– Вижу тебя, – вырвалось у Тристана, еще прежде, чем он сообразил, что говорить. Но так, наверное, даже лучше было, ведь он мог ляпнуть: «Не хочу быть один» или того хуже: «Не знаю, чего хочу». И то и другое Каллум угадал бы по его виду. Просто ужасно, когда ты столь катастрофически открыт.
Каллум посторонился, жестом приглашая, и Тристан, не говоря ни слова, вошел.
Нико
Нико
Нико уклонился от кросса справа, но пропустил жесткий хук и в голос выругался, перемешав высоколобый испанский и сельские новошотландские оскорбления.
Как-то Гидеон научил его одной фразе на русалочьем – смеси датского, исландского и смутного подобия инуитского, – но предупредил: произнесешь неверно и вызовешь морское чудовище, полупризрак-полусирену, поэтому употреблять ее смысла не было.
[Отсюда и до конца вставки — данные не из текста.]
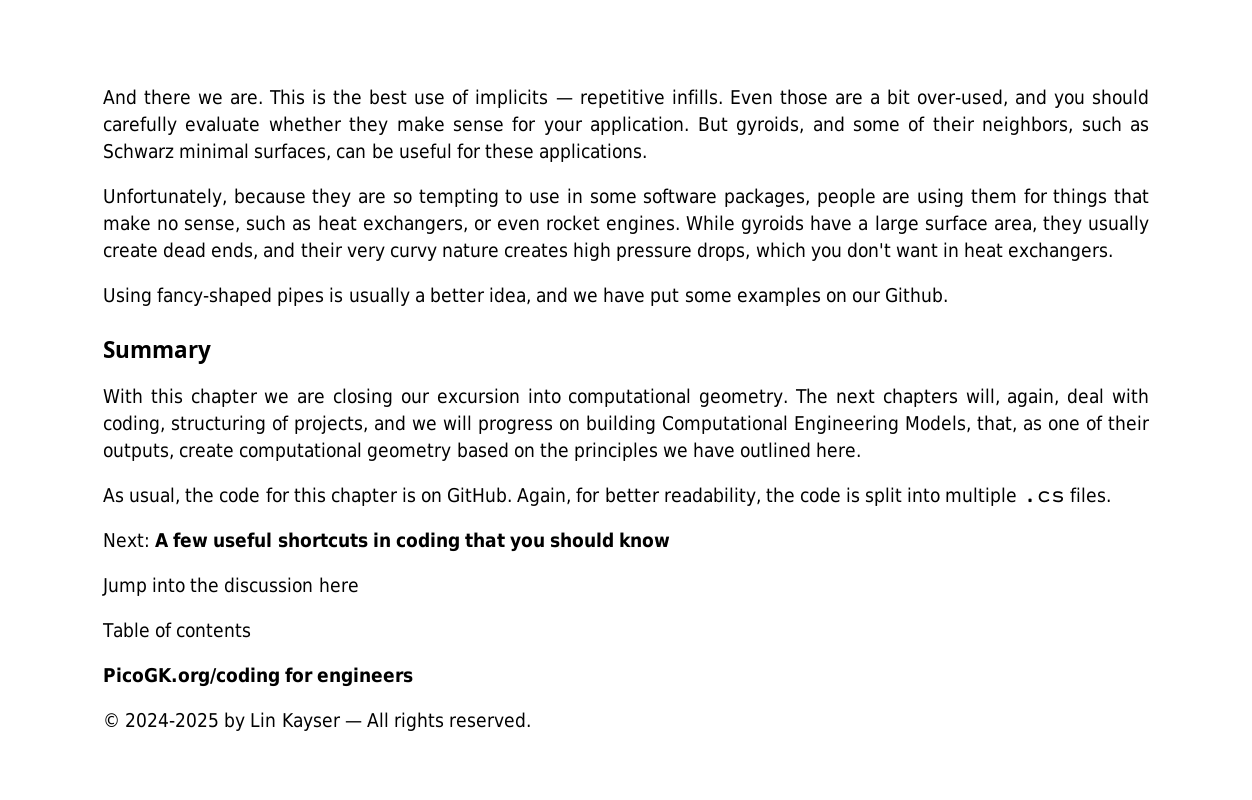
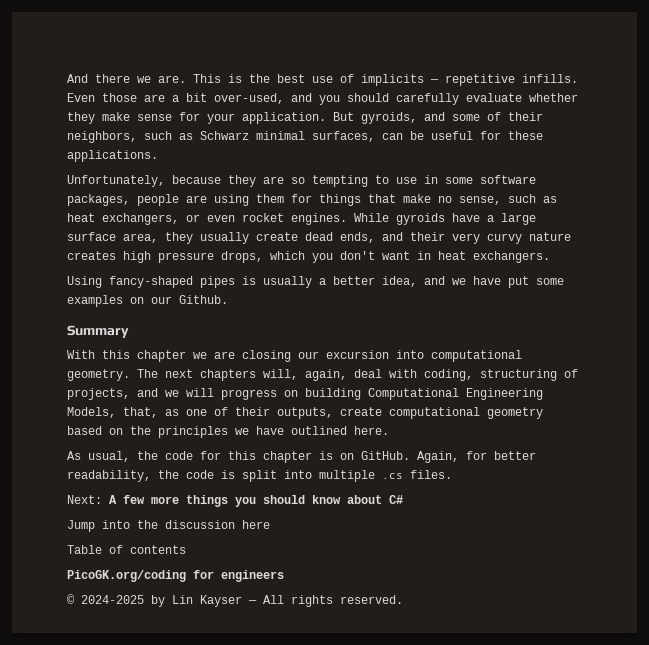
- Next: A few useful shortcuts in coding that you should know
+ Next: A few more things you should know about C#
Макс тоже не помог расширить запас ругательств, потому что упорно повторял только «бля».
– Что-то ты не в настроении, – заметила Рэйна, смахивая пот со лба и глядя, как Нико, потеряв равновесие, пятится в жизнерадостно цветущий розовый куст.
Нико подождал, пока перестанут слезиться глаза.
– А может, это ты стала лучше? – без энтузиазма проворчал он.
– Так-то оно так, но ты совершил промах, – заметила Рэйна, как обычно не щадя его чувств.
– Да, ладно. – Слегка надувшись, Нико плюхнулся на траву. – Предлагаю тогда на этом закончить.
Рэйна бросила на траву уничижительный взгляд (похоже, та ее оскорбляла; как-то Рэйна обмолвилась, что некоторые виды английских лужаек склонны к непомерной заносчивости), но в итоге все же без особого удовольствия присела рядом.
– В чем дело? – спросила она.
– Ни в чем, – ответил Нико.
– Ну и ладно.
Эта беседа практически во всех смыслах вышла полной противоположностью той, которая состоялась у Нико совсем недавно.
– Ты крадешься, – обратилась к Нико Париса из раскрашенной комнаты. При этом она даже не оторвалась от книги, которую читала, сидя за столом. – Хватит подкрадываться.
Нико замер у порога.
– И вовсе я не…
– Я телепат, – скучающим голосом напомнила она. – Ты не только крадешься, ты еще и дуешься.